Quince minutos más tarde, Josette había proporcionado a Adamsberg la lista de todas las propiedades adquiridas por el Tridente desde 1949, el bufete Desseveaux se había encargado de los expedientes anteriores. El mismo vasallo había seguido, pues, los asuntos del juez, no sólo hasta su muerte sino también más allá, hasta la reciente compra del Schloss .

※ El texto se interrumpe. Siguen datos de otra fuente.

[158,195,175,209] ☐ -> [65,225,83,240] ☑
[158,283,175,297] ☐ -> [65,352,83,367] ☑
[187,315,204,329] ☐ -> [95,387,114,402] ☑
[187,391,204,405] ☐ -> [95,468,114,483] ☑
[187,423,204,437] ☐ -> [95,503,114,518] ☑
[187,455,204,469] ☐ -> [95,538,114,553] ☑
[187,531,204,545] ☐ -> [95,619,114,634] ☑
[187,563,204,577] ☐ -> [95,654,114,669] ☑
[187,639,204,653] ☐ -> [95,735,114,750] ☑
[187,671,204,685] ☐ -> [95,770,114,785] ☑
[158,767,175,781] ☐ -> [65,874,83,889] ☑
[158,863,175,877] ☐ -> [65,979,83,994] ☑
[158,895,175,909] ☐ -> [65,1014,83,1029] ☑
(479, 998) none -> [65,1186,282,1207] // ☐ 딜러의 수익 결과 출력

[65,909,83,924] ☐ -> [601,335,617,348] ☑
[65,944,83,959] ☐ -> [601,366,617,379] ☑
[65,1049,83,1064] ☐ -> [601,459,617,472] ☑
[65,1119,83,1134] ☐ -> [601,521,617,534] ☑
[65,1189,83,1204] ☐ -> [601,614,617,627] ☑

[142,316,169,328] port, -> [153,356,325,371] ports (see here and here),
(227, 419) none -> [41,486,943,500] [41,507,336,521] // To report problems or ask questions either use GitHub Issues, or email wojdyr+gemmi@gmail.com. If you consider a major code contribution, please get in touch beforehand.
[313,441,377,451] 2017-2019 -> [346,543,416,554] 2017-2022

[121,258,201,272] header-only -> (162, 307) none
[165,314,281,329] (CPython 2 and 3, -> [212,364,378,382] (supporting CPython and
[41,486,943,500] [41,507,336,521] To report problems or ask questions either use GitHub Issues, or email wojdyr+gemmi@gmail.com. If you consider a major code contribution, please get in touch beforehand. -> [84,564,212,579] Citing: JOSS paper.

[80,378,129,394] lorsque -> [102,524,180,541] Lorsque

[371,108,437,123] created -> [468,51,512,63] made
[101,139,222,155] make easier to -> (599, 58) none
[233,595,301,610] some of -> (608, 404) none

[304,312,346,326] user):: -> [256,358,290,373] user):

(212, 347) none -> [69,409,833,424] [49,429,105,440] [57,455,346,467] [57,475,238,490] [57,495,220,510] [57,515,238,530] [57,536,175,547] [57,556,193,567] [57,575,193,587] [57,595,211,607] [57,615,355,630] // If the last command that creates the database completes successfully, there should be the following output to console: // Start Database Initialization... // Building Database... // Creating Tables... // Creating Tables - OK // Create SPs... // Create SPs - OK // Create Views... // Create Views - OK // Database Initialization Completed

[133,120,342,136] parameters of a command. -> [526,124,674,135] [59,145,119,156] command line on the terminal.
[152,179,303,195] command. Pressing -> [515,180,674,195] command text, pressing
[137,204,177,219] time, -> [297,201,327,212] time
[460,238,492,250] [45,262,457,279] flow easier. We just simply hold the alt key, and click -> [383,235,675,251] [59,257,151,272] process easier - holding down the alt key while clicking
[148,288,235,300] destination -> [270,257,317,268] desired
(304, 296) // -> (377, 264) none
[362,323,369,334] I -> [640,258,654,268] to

Adamsberg estaba en la cocina y removía una crema de huevos con una cuchara de madera, de acuerdo con las instrucciones de Clémentine. Es decir, remover sin parar a velocidad constante, dibujando ochos en la cacerola. Consignas decisivas para evitar la formación de grumos. La localización y los nombres de las sucesivas propiedades del juez confirmaban lo que ya sabía del pasado de Fulgence. Todas se correspondían con los crímenes de tres puntas que había descubierto durante su larga investigación. Durante diez años, el magistrado había impartido justicia en su circunscripción de Loire-Atlantique, y vivía en el Castelet-les-Ormes. En 1949, atravesaba a su primera víctima, a unos treinta kilómetros de allí, un hombre de veintiocho años, Jean-Pierre Espir. Cuatro años más tarde, una muchacha era asesinada en la misma zona, Annie Lefebure, en condiciones muy parecidas a las del crimen de Elisabeth Wind. El juez reincidía seis años más tarde, ensartando a un joven, Dominique Ventou. Por entonces se había vendido, prudentemente, el Castelet. Fulgence se estableció entonces en su segunda circunscripción, en Indre-et-Loire. Las actas notariales mencionaban la compra de un pequeño castillo del siglo XVII, Les Tourelles. En su nuevo territorio, acabó con dos hombres, Julien Soubise, de cuarenta y siete años, y, cuatro años más tarde, un anciano, Roger Lentretien. En 1967, abandonaba la región y se establecía en la Mansión, en el pueblo de la familia Adamsberg. Había esperado seis años antes de asesinar a Lise Autan. Esta vez, la amenaza que constituía el joven Adamsberg le había obligado a abandonar el lugar de inmediato y a instalarse en Dordogne, en el Pigeonnier. Adamsberg conocía aquella granja señorial a donde, como en Schiltigheim, había llegado demasiado tarde. El juez había huido ya ante él, tras el asesinato de Daniel Mestre, de treinta y cinco años.